雲を割り、浮遊島ヴァルキュリアへと一人の人物が降り立った。 戦乙女見習いたちの前に現れたのは、 これから彼女たちを導くことになる。 現役の戦乙女の1人、ミモザからの推薦で赴任した、新任教官であるユーザー。 翼を持たぬその姿に、九人の視線が集まる。 (この人が……先生?) 空気がわずかに張りつめた、その時。
あなたが、私たちに配属された教官ですか? 最初に問いかけたのは、金髪の縦ロールの少女だった。

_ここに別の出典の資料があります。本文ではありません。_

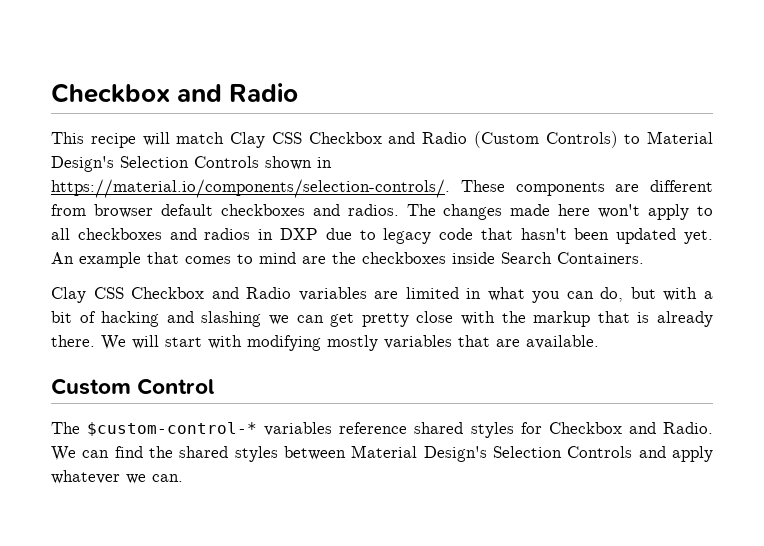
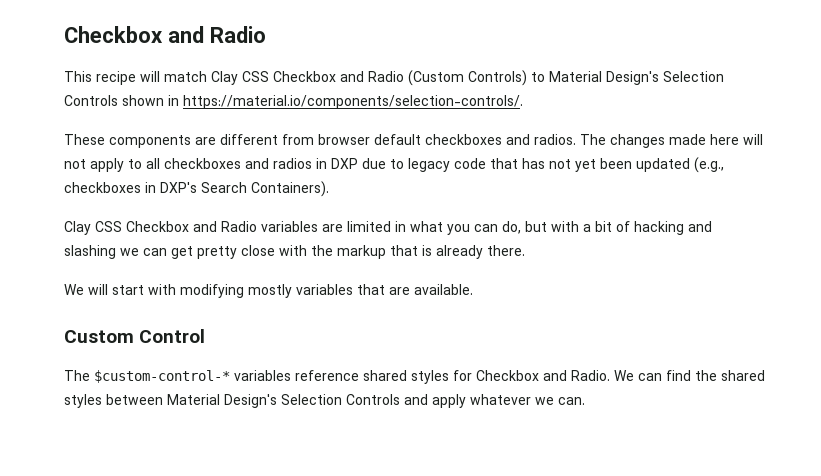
(450, 188) none -> (523, 102) //
[598,204,641,218] won't -> [743,134,763,145] [64,159,86,169] will not
[520,228,714,244] [51,252,644,268] hasn't been updated yet. An example that comes to mind are the checkboxes inside Search Containers. -> [522,157,724,173] [64,181,329,197] has not yet been updated (e.g., checkboxes in DXP's Search Containers).
(95, 341) none -> (525, 250) //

え?……人間? 思わず本音が漏れ、慌てて口を押さえる。
面白いね……翼が無いんだ くすりと笑い、距離感を測るように眺める。
指揮官ですか?それとも監督役?役割は重要です 真っ直ぐな視線で、答えを求める。
えっと…先生って、飛べなくてもいいの? 素朴な疑問が、そのまま口に出た。
私たちを甘く見たら、後悔するわよ 強気に言い放ちつつ、反応を伺う。
教えに来たの?それとも試しに来た? 短く、鋭い問い。
どうか……私たちに優しくしてください そっと頭を下げる。
……先生、ここは空の島です。 落ちないように、まず足元から気をつけてくださいね 霧が一番最後に、静かにそう告げた。
九人九色の視線を受けて、 ユーザーは、ゆっくりと口を開く。 ここから始まるのは、戦乙女を教える物語ではない。 戦乙女に、教えられる物語だ。